Капитан пожал плечами, не желая спорить с начальством, однако осторожно продолжил:

– Я тоже не верю в подобные сказки, но указание чёткое: всех заявителей без промедления отправлять в триста второй отдел. Обсуждению, как сами понимаете, не подлежит.

Майор с явной обречённостью снова вздохнул и махнул рукой, окончательно сдаваясь перед абсурдностью ситуации:

– Ладно, если такова воля высшего руководства, действуйте по инструкции. Свяжитесь с триста вторым отделом, доложите о ситуации и пусть сами разбираются с этим… – он метнул короткий взгляд на старика, – необычным гражданином.

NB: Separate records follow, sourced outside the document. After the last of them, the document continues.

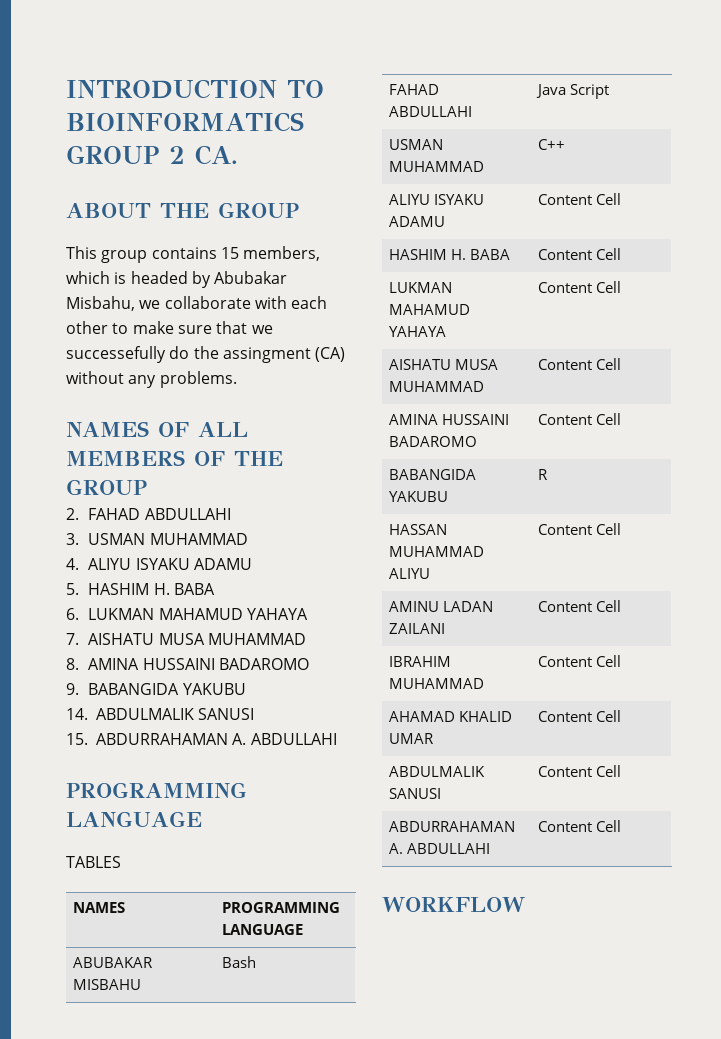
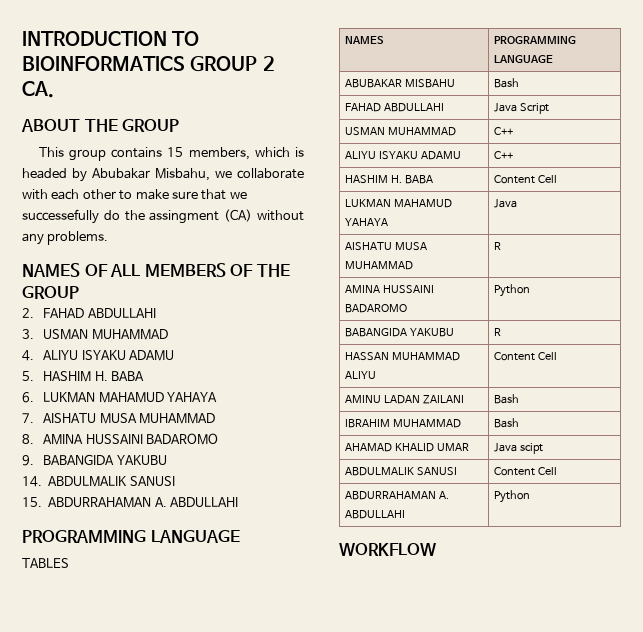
[538,193,622,205] Content Cell -> [493,151,513,159] C++
[538,281,622,293] Content Cell -> [493,199,517,208] Java
[538,358,622,370] Content Cell -> [493,242,501,250] R
[538,413,622,425] Content Cell -> [493,284,530,297] Python
[538,600,622,612] Content Cell -> [493,394,519,404] Bash
[538,655,622,667] Content Cell -> [493,418,519,428] Bash
[538,710,622,722] Content Cell -> [493,443,543,454] Java scipt
[538,820,622,832] Content Cell -> [493,490,530,503] Python

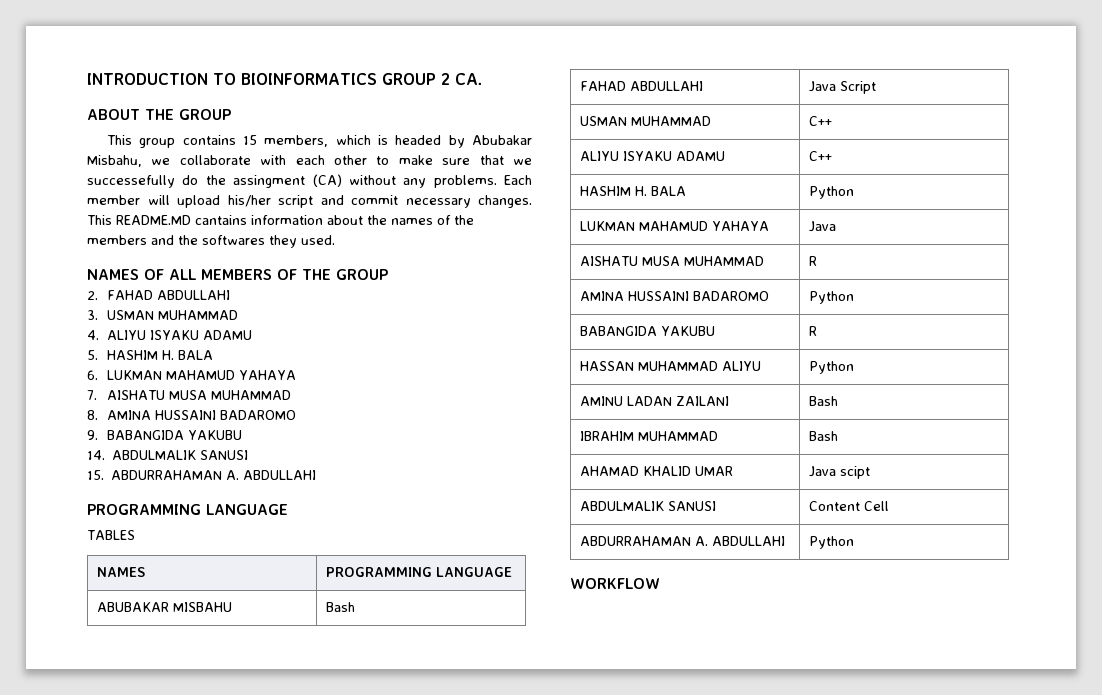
(109, 238) none -> [504,175,532,185] [87,195,532,208] [87,215,474,225] [87,235,335,248] Each member will upload his/her script and commit necessary changes. This README.MD cantains information about the names of the members and the softwares they used.
[111,371,145,381] BABA -> [178,350,214,360] BALA
[404,175,433,184] [493,175,557,184] BABA | Content Cell -> [651,186,687,196] [809,186,855,199] BALA | Python
[493,352,557,361] Content Cell -> [809,361,855,374] Python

Ерофеев, не откладывая, скрылся в кабинете. Вскоре оттуда донеслись обрывки приглушённого телефонного разговора. Павел Андреевич, молча наблюдавший за происходящим, почувствовал, что тревога отступает, уступая робкой надежде: кажется, его наконец-то восприняли всерьёз.

Минуты тянулись бесконечно. Наконец капитан снова вышел к стойке и деловым тоном доложил:

– В 302 отделе подтвердили готовность принять гражданина Локтева. Машина уже в пути. Нам поручено сопроводить его и передать лично Варваре Олеговне Смолиной и Виталию Дмитриевичу Санину.

Макаров удовлетворённо кивнул, радуясь, что ответственность теперь ляжет на чужие плечи, и небрежно махнул рукой в сторону Павла Андреевича:

– Что ж, товарищ Локтев, поздравляю, вы добились своего. Вас ждут люди, которые, возможно, поймут вас лучше, чем я. Следуйте за капитаном.